Task to carry out |
Which of the lines below mention the word "date"? Pull each one out.

Extracted data entries
■ ■ ■ ■

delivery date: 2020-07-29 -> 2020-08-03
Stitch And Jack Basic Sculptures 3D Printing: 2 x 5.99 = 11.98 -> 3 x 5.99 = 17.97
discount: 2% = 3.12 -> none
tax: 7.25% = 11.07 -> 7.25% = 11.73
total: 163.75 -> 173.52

■ ■ ■ ■

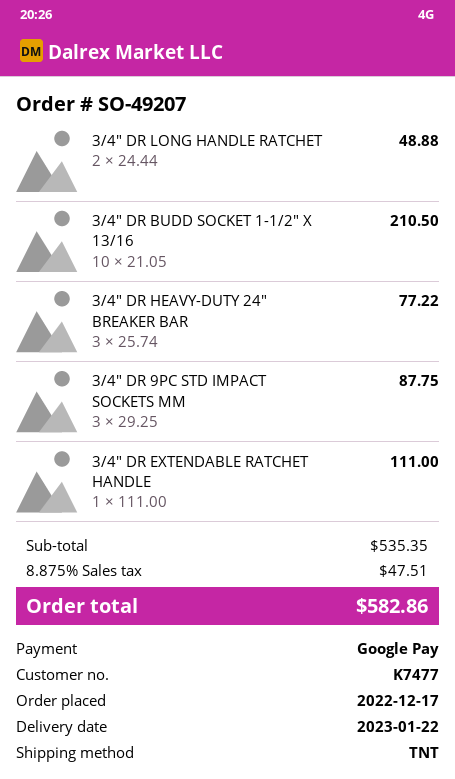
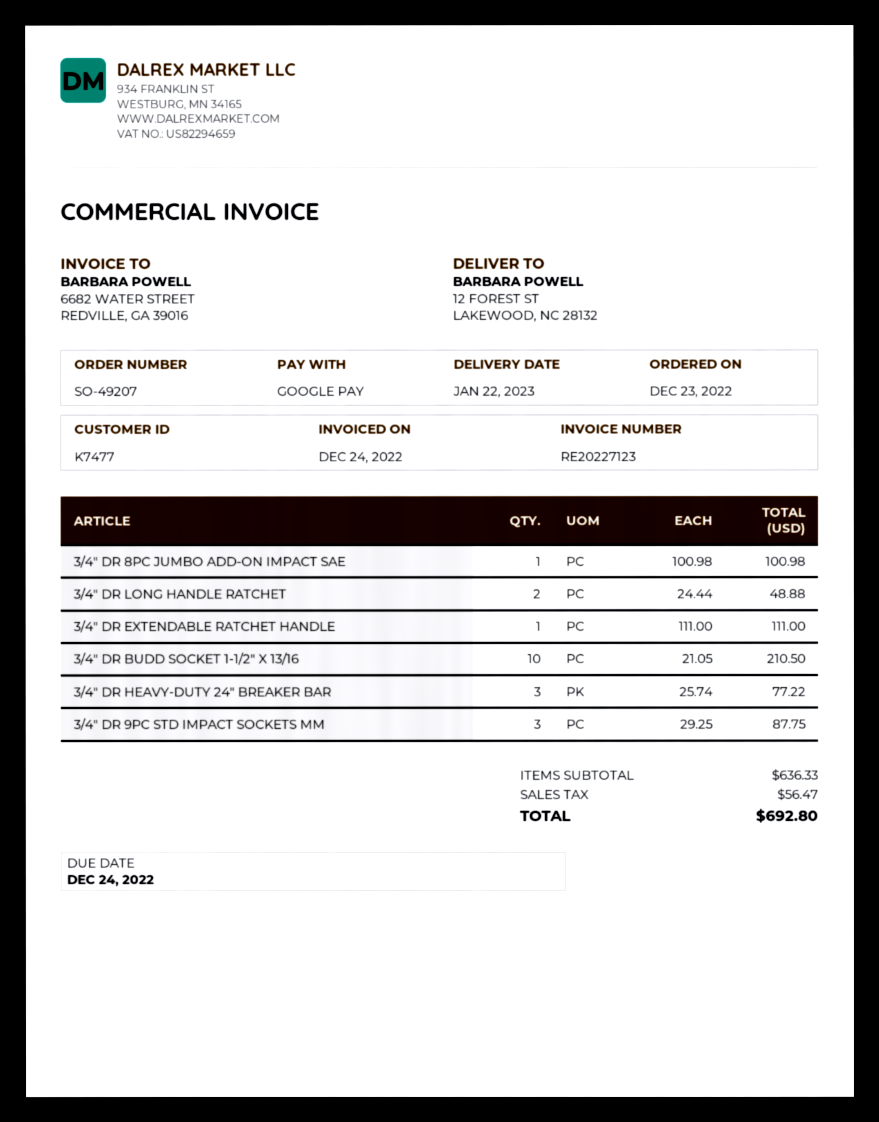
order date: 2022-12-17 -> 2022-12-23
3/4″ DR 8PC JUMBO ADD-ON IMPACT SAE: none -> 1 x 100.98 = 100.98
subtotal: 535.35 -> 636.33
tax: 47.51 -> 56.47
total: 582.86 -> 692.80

■ ■ ■ ■

Written response |
delivery date: 2020-07-29 -> 2020-08-03
order date: 2022-12-17 -> 2022-12-23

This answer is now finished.